• **Task instructions**
Although the records include pictures, print only the rest, exactly as written.

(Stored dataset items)
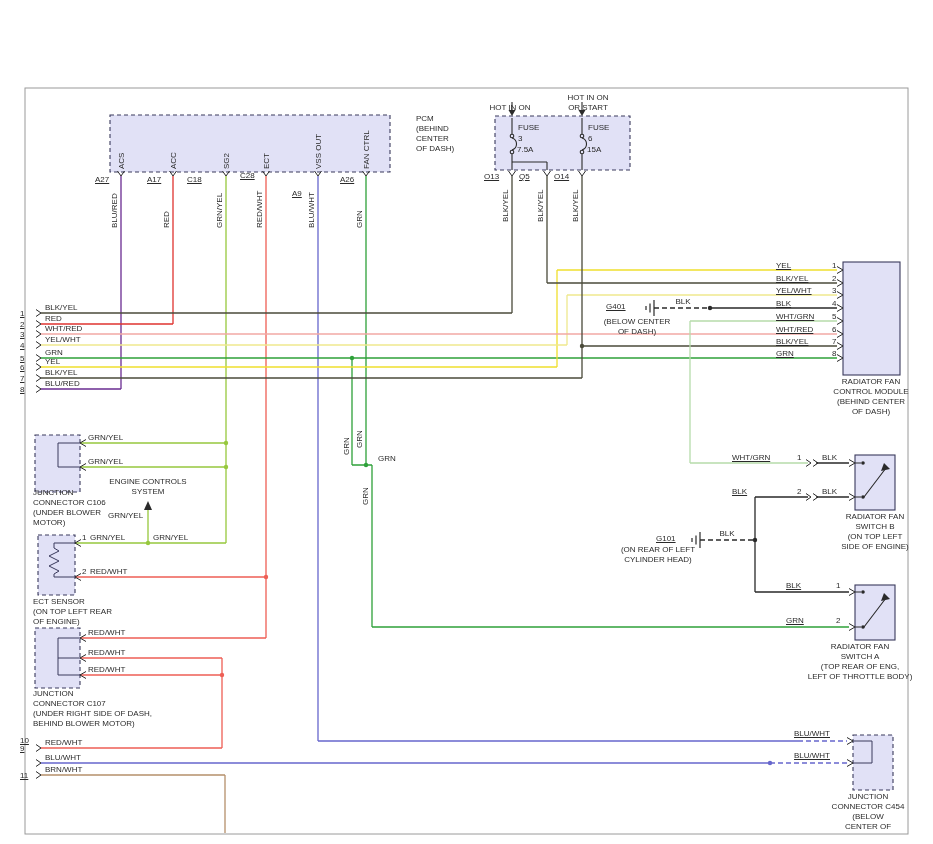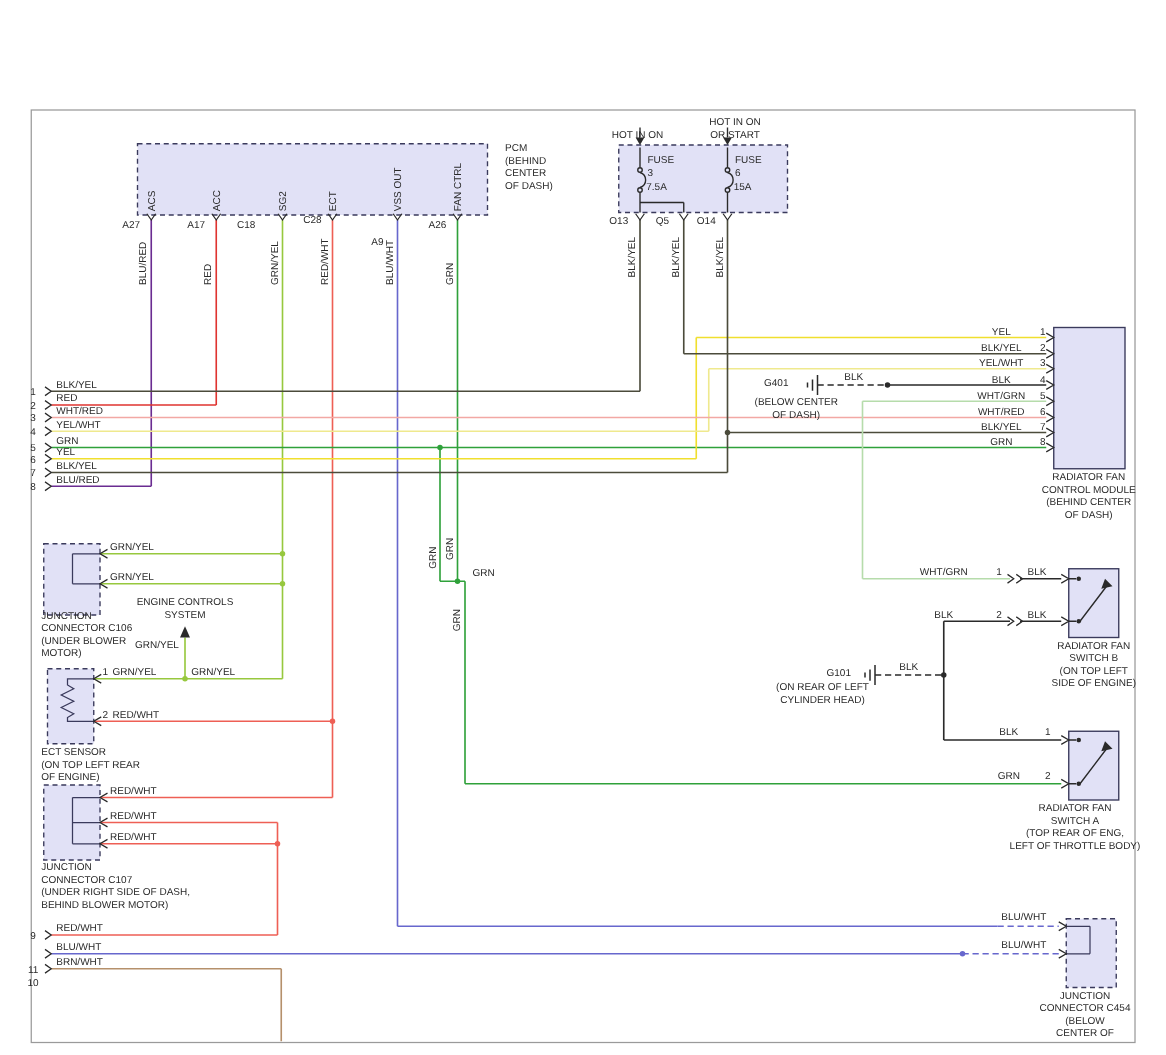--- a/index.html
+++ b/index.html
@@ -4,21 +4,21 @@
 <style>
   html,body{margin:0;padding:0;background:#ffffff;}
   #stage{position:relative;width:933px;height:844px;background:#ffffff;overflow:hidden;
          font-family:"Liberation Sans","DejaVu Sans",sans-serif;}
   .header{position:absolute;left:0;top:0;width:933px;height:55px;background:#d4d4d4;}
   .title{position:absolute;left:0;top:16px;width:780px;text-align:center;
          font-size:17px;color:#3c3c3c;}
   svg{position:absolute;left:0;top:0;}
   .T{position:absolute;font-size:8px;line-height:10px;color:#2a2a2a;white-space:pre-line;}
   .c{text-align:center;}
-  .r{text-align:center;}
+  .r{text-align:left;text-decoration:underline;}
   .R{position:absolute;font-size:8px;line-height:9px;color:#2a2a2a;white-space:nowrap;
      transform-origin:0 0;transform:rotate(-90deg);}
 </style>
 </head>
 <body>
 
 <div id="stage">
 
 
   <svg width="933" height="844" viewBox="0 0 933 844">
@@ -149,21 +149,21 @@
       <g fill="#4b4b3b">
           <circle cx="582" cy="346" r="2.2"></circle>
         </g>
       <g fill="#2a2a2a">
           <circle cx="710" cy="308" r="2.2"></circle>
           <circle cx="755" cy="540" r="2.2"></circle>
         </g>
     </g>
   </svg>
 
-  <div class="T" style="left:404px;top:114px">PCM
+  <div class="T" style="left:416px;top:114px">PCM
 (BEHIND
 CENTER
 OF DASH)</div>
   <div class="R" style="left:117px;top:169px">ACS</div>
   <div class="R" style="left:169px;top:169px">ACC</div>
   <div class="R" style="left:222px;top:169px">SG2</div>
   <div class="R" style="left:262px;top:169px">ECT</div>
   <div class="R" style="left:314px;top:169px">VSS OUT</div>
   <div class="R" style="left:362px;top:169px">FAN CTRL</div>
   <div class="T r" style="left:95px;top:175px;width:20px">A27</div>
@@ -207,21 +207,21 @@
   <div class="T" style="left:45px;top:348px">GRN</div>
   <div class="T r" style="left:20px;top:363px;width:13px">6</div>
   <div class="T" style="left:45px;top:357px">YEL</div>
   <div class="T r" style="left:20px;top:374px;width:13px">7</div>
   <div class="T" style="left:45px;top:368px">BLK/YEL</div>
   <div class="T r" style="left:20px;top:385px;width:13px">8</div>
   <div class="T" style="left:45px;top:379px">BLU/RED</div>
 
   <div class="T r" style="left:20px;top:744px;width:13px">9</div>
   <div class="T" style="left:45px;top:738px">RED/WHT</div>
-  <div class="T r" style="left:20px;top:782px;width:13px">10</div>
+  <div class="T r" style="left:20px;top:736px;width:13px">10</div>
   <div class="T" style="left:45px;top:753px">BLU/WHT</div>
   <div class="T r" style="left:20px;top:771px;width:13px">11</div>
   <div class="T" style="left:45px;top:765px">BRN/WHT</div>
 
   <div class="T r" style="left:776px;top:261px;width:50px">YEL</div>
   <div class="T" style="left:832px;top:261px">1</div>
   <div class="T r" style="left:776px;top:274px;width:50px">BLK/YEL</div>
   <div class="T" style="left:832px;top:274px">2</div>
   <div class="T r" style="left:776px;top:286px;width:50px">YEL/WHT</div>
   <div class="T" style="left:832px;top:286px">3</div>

• **Response area**
--- a/index.html
+++ b/index.html
@@ -4,21 +4,21 @@
 <style>
   html,body{margin:0;padding:0;background:#ffffff;}
   #stage{position:relative;width:933px;height:844px;background:#ffffff;overflow:hidden;
          font-family:"Liberation Sans","DejaVu Sans",sans-serif;}
   .header{position:absolute;left:0;top:0;width:933px;height:55px;background:#d4d4d4;}
   .title{position:absolute;left:0;top:16px;width:780px;text-align:center;
          font-size:17px;color:#3c3c3c;}
   svg{position:absolute;left:0;top:0;}
   .T{position:absolute;font-size:8px;line-height:10px;color:#2a2a2a;white-space:pre-line;}
   .c{text-align:center;}
-  .r{text-align:center;}
+  .r{text-align:left;text-decoration:underline;}
   .R{position:absolute;font-size:8px;line-height:9px;color:#2a2a2a;white-space:nowrap;
      transform-origin:0 0;transform:rotate(-90deg);}
 </style>
 </head>
 <body>
 
 <div id="stage">
 
 
   <svg width="933" height="844" viewBox="0 0 933 844">
@@ -149,21 +149,21 @@
       <g fill="#4b4b3b">
           <circle cx="582" cy="346" r="2.2"></circle>
         </g>
       <g fill="#2a2a2a">
           <circle cx="710" cy="308" r="2.2"></circle>
           <circle cx="755" cy="540" r="2.2"></circle>
         </g>
     </g>
   </svg>
 
-  <div class="T" style="left:404px;top:114px">PCM
+  <div class="T" style="left:416px;top:114px">PCM
 (BEHIND
 CENTER
 OF DASH)</div>
   <div class="R" style="left:117px;top:169px">ACS</div>
   <div class="R" style="left:169px;top:169px">ACC</div>
   <div class="R" style="left:222px;top:169px">SG2</div>
   <div class="R" style="left:262px;top:169px">ECT</div>
   <div class="R" style="left:314px;top:169px">VSS OUT</div>
   <div class="R" style="left:362px;top:169px">FAN CTRL</div>
   <div class="T r" style="left:95px;top:175px;width:20px">A27</div>
@@ -207,21 +207,21 @@
   <div class="T" style="left:45px;top:348px">GRN</div>
   <div class="T r" style="left:20px;top:363px;width:13px">6</div>
   <div class="T" style="left:45px;top:357px">YEL</div>
   <div class="T r" style="left:20px;top:374px;width:13px">7</div>
   <div class="T" style="left:45px;top:368px">BLK/YEL</div>
   <div class="T r" style="left:20px;top:385px;width:13px">8</div>
   <div class="T" style="left:45px;top:379px">BLU/RED</div>
 
   <div class="T r" style="left:20px;top:744px;width:13px">9</div>
   <div class="T" style="left:45px;top:738px">RED/WHT</div>
-  <div class="T r" style="left:20px;top:782px;width:13px">10</div>
+  <div class="T r" style="left:20px;top:736px;width:13px">10</div>
   <div class="T" style="left:45px;top:753px">BLU/WHT</div>
   <div class="T r" style="left:20px;top:771px;width:13px">11</div>
   <div class="T" style="left:45px;top:765px">BRN/WHT</div>
 
   <div class="T r" style="left:776px;top:261px;width:50px">YEL</div>
   <div class="T" style="left:832px;top:261px">1</div>
   <div class="T r" style="left:776px;top:274px;width:50px">BLK/YEL</div>
   <div class="T" style="left:832px;top:274px">2</div>
   <div class="T r" style="left:776px;top:286px;width:50px">YEL/WHT</div>
   <div class="T" style="left:832px;top:286px">3</div>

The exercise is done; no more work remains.